What is the problem with a revised charter? After taking stock of the French and Dutch ‘No’ vote, and general antipathy towards the EU from other European nations, we might ask: is a “mini treaty” the next best option? In my own view, this is not the next best step. That is a real ‘No.’ It is similar to the ‘No’ which the French and Dutch voted for in a referendum over the EU constitution in 2005. After having agreed that all Europeans have said ‘No’ to the EU Leviathan, in which all member-state citizens were to submit and oblige to its laws, the next step is not to minimise that ‘No’ and simply recreate the same constitution in fewer pages. The next step is to take stock and realise the consequences of a ‘No’ vote. If we look clearly at the situation that Europe is now in, a ‘No’ vote could be used to every nation’s long-term advantage.
The closure of EU institutions, should have, in theory, been imminent. The ‘No’ vote should have meant ‘No.’ However, rather than guarantee the closure of EU institutions – which would inevitably mean a loss of royal jobs for EU bureaucrats – EU officials have rehashed a new “save the EU constitution/institution project”, in the form of the mini-treaty. Should the closure of any EU institutions be fixed, then the taxes, savings and investments should be averted towards national governments for the purposes of initiating global trade arrangements and multinational businesses within Europe and the wider global network.
An inherent problem with the EU, since its birth, has been that it creates an exclusive preferential trade arrangement for those countries involved. It is not a global organization. It is definitively European. Thus, after the closure of EU institutions, it would be possible for national member states to appropriate the existing taxes and invest “globally” – as each feels predisposed – in order to initiate free (and fair) trade arrangements in other European and global networks. If we followed this plan, countries such as Romania, Bulgaria, Poland, Slovakia and Turkey could still gain from trade contracts and business expansions should the workers in their homelands be truly willing to contribute to the labour-force and their countries truly willing to provide a stable situation in which free market forces can flourish. And neither will excessive migration need to occur, since workers will not be required to migrate, unless such large-scale opportunities prove truly beneficial to each contracting private party.

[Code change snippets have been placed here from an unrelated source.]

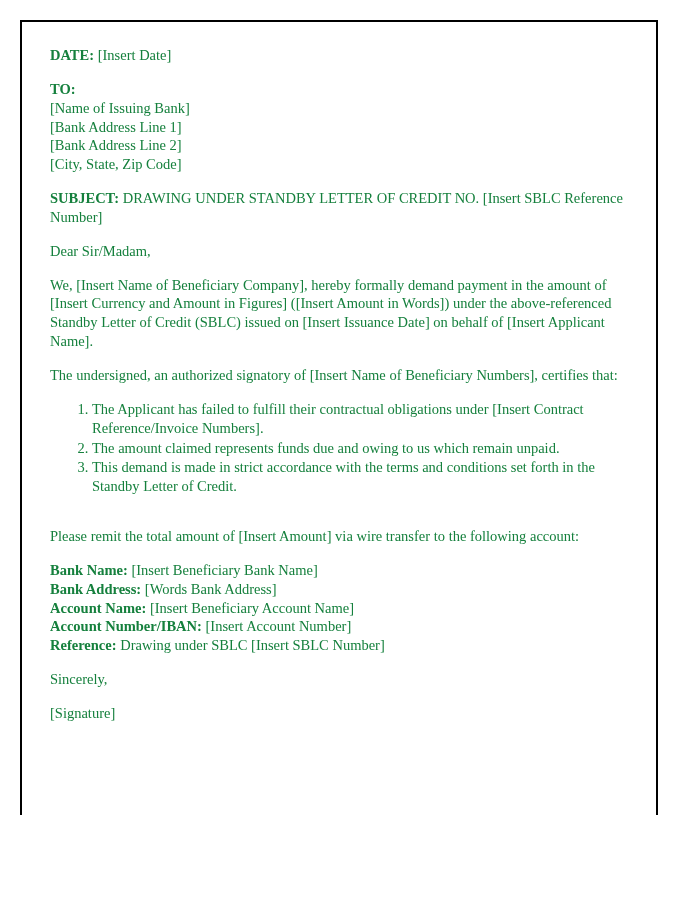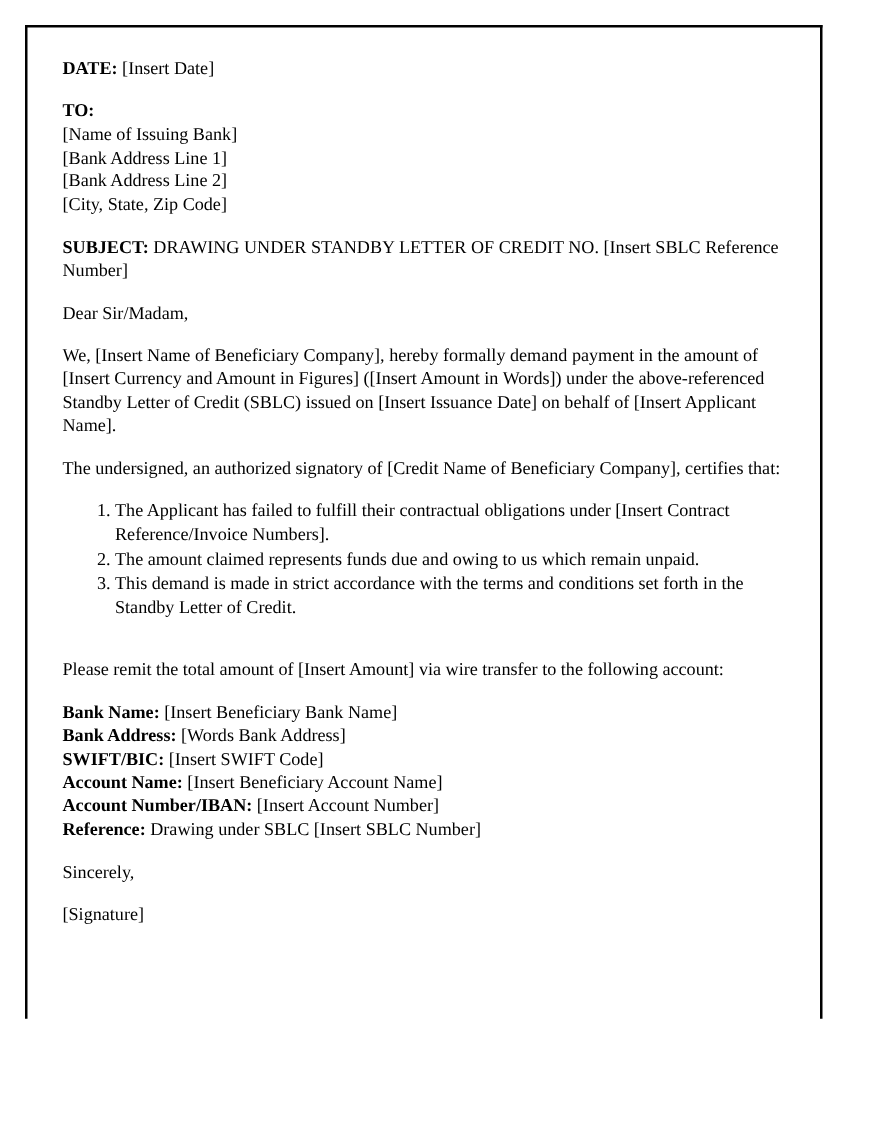"DATE: [Insert Date]" .canvas { color: #000000 -> #15803d }
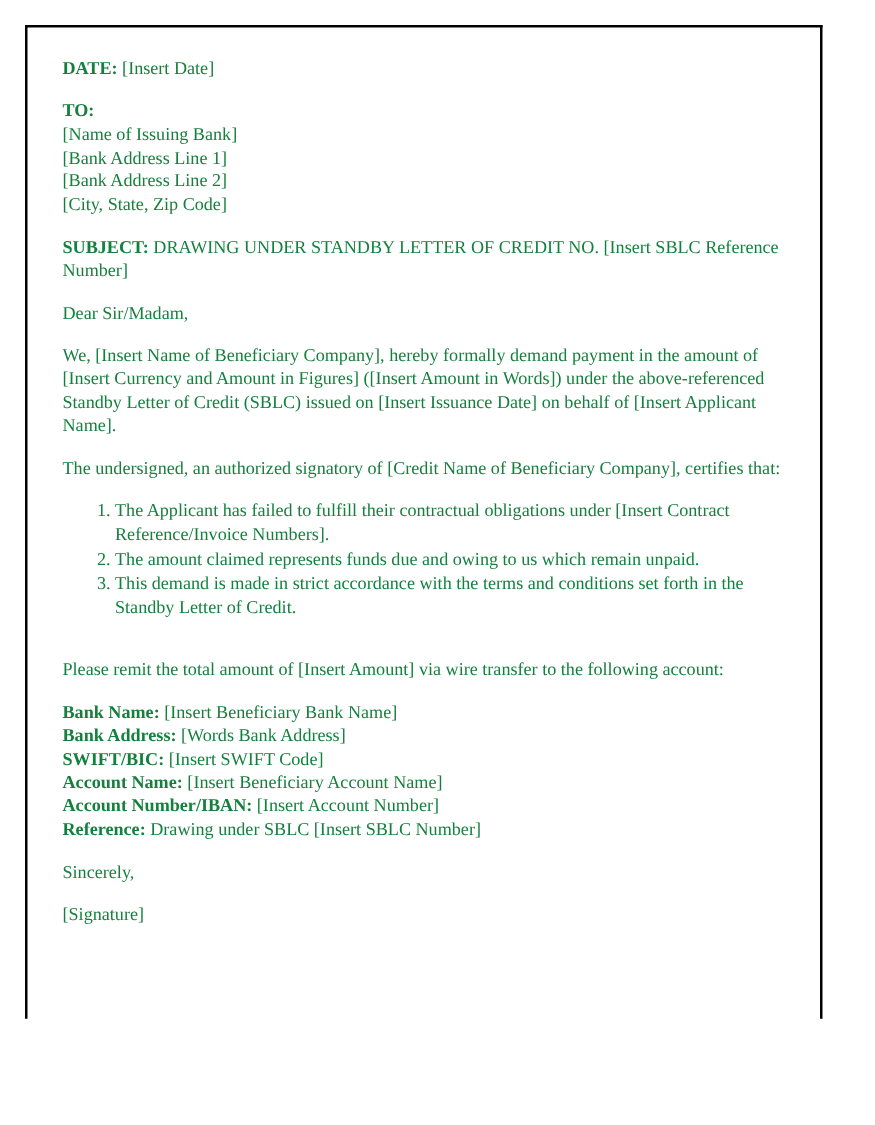"The undersigned, an authorized signatory" p.block { text: Credit Name of Beneficiary Company -> Insert Name of Beneficiary Numbers }
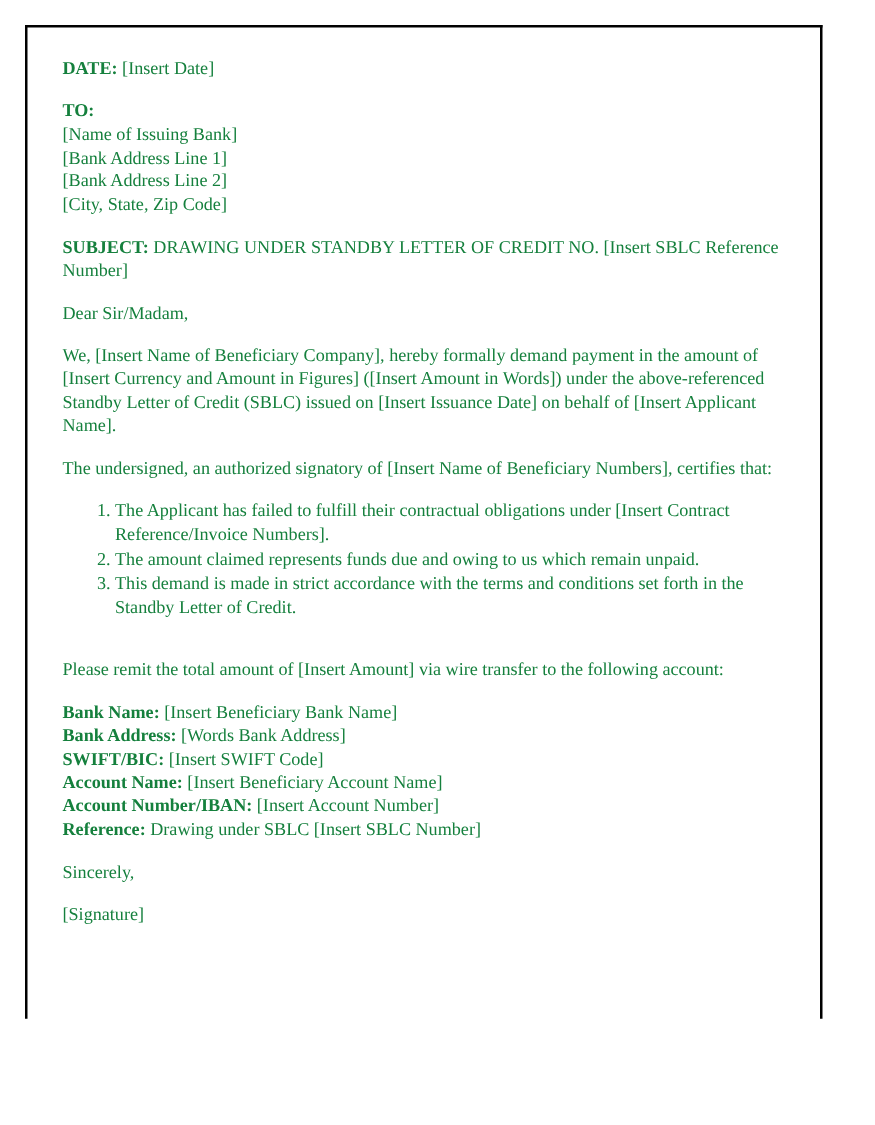"SWIFT/BIC: [Insert SWIFT Code]" p.line { html: <p> <strong>SWIFT/BIC:</strong> <span>[Insert SWIFT Code]</span> </p> -> none }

If governments were to force the closure of EU institutions and use the existing tax to initiate private networks, investment would therefore not be limited to exclusive European networks and nor would it rely on a huge wave of migration from the poorer European countries to the richer ones, both factors of which seem to be continuing to contribute towards global embitterment. In any case, a ‘No’ vote for the EU constitution should not be taken for a ‘Yes’ vote, and a rejected constitution should not be taken as a request for a mini-constitutional framework.